— REQUIREMENT —
Lines with the word "zoom" in them are the ones to copy from the records.

(Beginning of DATA SUPPLIED)

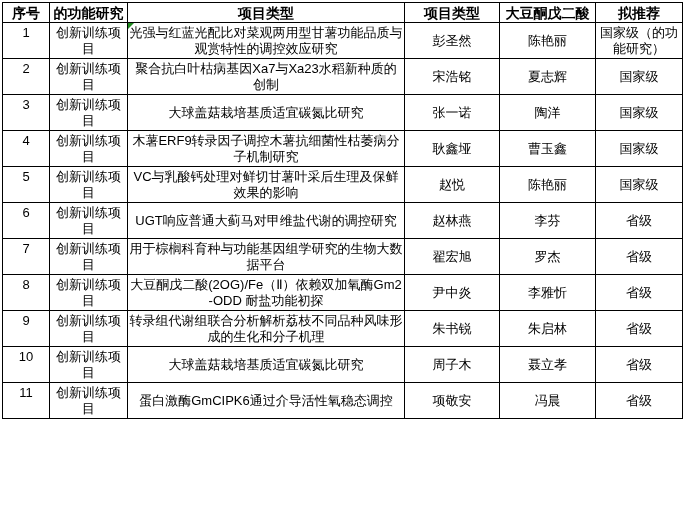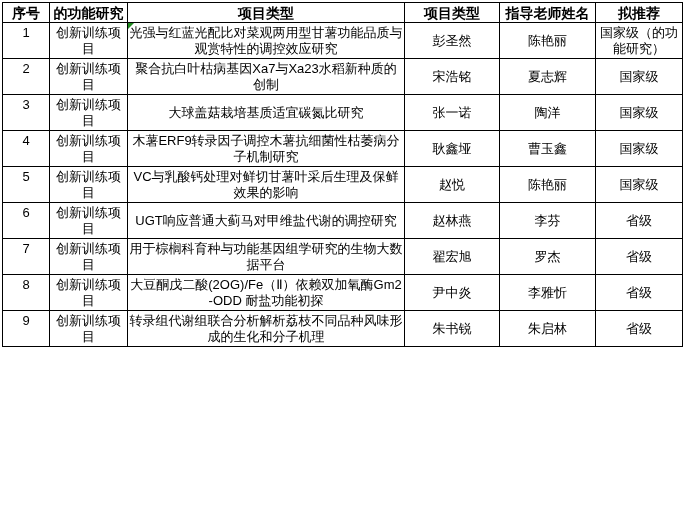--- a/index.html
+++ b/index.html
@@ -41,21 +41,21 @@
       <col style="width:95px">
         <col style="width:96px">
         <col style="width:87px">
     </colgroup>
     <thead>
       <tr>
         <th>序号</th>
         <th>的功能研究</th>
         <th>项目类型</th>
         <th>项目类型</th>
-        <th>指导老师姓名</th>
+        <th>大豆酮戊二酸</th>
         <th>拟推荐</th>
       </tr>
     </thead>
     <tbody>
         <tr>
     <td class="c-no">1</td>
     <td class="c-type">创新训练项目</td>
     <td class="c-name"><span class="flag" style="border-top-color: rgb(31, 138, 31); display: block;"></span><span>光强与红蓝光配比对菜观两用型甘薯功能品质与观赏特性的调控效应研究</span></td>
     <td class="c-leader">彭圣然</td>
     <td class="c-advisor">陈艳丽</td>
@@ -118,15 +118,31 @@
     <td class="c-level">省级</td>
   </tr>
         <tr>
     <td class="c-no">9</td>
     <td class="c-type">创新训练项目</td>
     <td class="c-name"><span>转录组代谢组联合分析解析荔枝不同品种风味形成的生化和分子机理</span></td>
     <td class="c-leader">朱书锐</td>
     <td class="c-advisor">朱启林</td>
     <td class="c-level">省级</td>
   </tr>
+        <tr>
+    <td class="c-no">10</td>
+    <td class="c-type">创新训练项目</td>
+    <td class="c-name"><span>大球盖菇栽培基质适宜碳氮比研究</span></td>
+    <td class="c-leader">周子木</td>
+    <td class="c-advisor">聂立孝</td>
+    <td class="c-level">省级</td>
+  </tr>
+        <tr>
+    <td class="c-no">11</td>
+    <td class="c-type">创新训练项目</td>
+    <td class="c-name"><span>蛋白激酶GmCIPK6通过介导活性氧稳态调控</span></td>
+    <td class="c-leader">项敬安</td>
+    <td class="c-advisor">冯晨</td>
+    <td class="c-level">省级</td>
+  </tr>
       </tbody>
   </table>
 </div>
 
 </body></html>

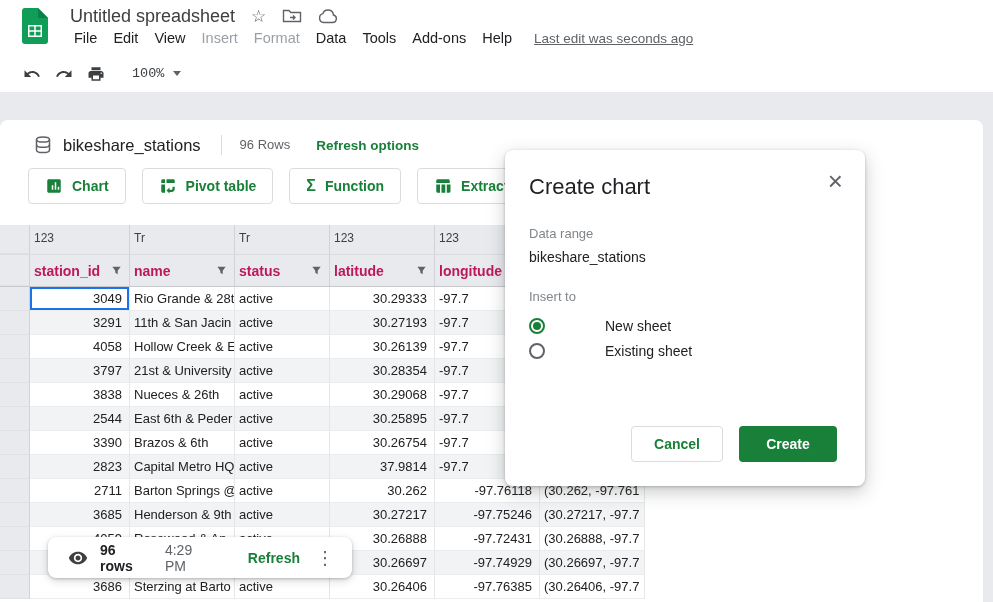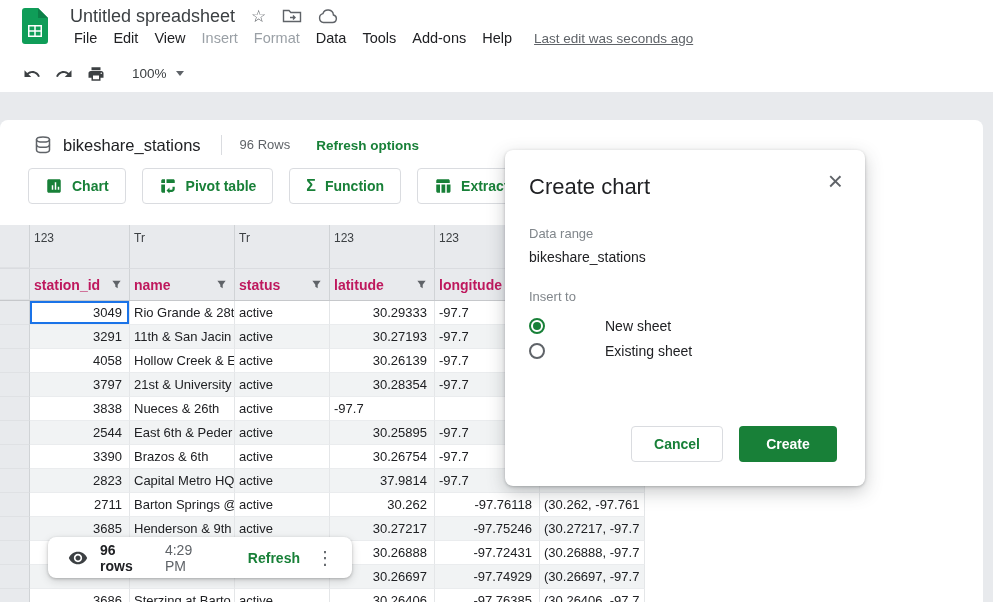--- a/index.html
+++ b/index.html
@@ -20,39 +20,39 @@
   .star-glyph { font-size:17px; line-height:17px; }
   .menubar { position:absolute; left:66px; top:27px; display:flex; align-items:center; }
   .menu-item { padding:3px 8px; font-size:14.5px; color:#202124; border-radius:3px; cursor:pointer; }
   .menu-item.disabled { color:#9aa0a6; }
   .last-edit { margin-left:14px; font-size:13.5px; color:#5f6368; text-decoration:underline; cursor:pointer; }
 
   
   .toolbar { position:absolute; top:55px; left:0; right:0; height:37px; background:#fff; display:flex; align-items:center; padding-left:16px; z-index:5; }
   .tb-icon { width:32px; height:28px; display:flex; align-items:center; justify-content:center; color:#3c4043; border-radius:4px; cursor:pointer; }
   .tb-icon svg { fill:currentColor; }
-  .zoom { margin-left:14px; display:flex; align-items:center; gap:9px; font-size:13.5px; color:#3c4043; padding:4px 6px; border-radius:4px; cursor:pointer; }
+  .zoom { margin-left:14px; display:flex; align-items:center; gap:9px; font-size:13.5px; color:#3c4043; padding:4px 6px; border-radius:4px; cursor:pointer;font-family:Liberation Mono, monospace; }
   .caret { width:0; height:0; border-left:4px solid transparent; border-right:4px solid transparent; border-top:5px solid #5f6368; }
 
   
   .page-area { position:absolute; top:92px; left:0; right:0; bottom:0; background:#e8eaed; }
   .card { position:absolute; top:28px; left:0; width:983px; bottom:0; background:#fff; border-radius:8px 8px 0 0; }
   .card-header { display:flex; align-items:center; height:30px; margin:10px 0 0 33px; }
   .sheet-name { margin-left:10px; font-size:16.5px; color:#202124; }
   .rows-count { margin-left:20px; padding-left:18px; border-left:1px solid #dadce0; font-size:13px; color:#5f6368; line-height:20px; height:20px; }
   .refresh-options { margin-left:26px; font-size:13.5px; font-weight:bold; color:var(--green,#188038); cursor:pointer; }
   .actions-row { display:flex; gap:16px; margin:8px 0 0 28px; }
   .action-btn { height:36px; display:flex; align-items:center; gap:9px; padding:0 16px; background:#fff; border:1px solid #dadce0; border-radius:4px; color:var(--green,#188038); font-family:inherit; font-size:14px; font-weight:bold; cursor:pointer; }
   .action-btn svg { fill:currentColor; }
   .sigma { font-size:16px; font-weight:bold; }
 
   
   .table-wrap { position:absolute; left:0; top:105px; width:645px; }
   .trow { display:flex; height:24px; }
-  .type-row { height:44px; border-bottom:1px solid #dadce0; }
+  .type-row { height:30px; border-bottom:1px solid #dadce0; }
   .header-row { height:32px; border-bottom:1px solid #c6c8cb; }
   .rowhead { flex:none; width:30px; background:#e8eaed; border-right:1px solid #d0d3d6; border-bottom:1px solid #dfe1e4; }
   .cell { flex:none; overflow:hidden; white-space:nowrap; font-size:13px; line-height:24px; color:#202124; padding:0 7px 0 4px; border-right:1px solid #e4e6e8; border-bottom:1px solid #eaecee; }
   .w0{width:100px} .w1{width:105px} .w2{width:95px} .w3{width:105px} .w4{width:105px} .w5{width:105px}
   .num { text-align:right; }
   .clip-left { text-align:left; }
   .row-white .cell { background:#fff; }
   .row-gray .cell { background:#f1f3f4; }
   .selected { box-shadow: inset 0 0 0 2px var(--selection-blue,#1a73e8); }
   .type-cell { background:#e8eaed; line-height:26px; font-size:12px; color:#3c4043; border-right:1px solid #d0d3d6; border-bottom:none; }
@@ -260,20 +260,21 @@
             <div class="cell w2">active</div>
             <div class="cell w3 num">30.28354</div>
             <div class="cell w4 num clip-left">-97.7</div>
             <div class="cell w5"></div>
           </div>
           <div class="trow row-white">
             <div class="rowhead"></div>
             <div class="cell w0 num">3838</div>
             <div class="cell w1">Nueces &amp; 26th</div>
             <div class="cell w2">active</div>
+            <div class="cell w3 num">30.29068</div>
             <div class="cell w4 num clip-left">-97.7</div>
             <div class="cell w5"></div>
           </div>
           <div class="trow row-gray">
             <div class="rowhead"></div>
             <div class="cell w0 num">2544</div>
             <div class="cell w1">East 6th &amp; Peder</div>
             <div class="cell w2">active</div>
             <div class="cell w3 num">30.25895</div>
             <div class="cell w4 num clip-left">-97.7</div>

(End of DATA SUPPLIED)

— ANSWER TO THIS PROBLEM —
-  .zoom { margin-left:14px; display:flex; align-items:center; gap:9px; font-size:13.5px; color:#3c4043; padding:4px 6px; border-radius:4px; cursor:pointer; }
+  .zoom { margin-left:14px; display:flex; align-items:center; gap:9px; font-size:13.5px; color:#3c4043; padding:4px 6px; border-radius:4px; cursor:pointer;font-family:Liberation Mono, monospace; }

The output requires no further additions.